>>

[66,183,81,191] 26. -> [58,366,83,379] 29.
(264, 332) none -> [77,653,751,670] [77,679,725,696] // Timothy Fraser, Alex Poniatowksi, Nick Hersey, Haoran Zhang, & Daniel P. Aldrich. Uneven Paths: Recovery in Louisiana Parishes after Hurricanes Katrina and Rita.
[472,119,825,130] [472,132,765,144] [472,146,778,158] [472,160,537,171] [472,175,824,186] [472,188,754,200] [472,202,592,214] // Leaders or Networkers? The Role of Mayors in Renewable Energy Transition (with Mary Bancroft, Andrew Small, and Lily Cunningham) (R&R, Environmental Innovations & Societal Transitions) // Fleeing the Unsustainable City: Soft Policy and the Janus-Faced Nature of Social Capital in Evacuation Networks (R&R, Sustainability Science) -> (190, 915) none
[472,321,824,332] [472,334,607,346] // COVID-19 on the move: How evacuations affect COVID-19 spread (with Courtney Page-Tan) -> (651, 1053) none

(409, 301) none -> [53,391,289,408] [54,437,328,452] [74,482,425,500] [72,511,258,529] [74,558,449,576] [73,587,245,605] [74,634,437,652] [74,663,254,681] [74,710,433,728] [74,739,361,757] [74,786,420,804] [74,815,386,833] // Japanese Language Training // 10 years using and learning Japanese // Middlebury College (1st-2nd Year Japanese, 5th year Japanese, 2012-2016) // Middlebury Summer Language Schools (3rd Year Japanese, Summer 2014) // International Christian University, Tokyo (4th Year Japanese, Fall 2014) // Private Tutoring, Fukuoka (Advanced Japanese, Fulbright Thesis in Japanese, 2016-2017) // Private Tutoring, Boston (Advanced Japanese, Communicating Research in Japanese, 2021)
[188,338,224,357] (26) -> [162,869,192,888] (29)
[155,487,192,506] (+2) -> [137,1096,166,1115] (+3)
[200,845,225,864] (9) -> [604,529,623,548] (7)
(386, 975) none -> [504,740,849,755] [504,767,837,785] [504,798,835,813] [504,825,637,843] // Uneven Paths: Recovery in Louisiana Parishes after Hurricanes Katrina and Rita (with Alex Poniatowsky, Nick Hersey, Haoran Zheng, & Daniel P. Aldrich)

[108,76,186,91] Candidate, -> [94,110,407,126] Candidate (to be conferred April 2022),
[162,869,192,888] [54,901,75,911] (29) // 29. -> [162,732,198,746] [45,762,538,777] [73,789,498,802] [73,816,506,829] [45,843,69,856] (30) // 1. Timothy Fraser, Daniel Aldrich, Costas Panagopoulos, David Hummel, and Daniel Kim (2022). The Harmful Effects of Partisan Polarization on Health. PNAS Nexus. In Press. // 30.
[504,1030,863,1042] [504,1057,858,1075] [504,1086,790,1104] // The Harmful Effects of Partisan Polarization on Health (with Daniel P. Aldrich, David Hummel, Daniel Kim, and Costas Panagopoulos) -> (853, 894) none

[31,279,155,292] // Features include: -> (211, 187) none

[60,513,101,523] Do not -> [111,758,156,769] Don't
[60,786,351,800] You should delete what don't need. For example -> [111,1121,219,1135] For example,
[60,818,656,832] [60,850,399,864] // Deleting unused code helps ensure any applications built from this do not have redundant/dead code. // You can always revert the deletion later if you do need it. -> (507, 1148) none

<<

> **ACTION ITEM**: Which of the lines above include the word "Harmful"? Copy each of them.

> **RESULT OF THE EXERCISE**:
[162,869,192,888] [54,901,75,911] (29) // 29. -> [162,732,198,746] [45,762,538,777] [73,789,498,802] [73,816,506,829] [45,843,69,856] (30) // 1. Timothy Fraser, Daniel Aldrich, Costas Panagopoulos, David Hummel, and Daniel Kim (2022). The Harmful Effects of Partisan Polarization on Health. PNAS Nexus. In Press. // 30.
[504,1030,863,1042] [504,1057,858,1075] [504,1086,790,1104] // The Harmful Effects of Partisan Polarization on Health (with Daniel P. Aldrich, David Hummel, Daniel Kim, and Costas Panagopoulos) -> (853, 894) none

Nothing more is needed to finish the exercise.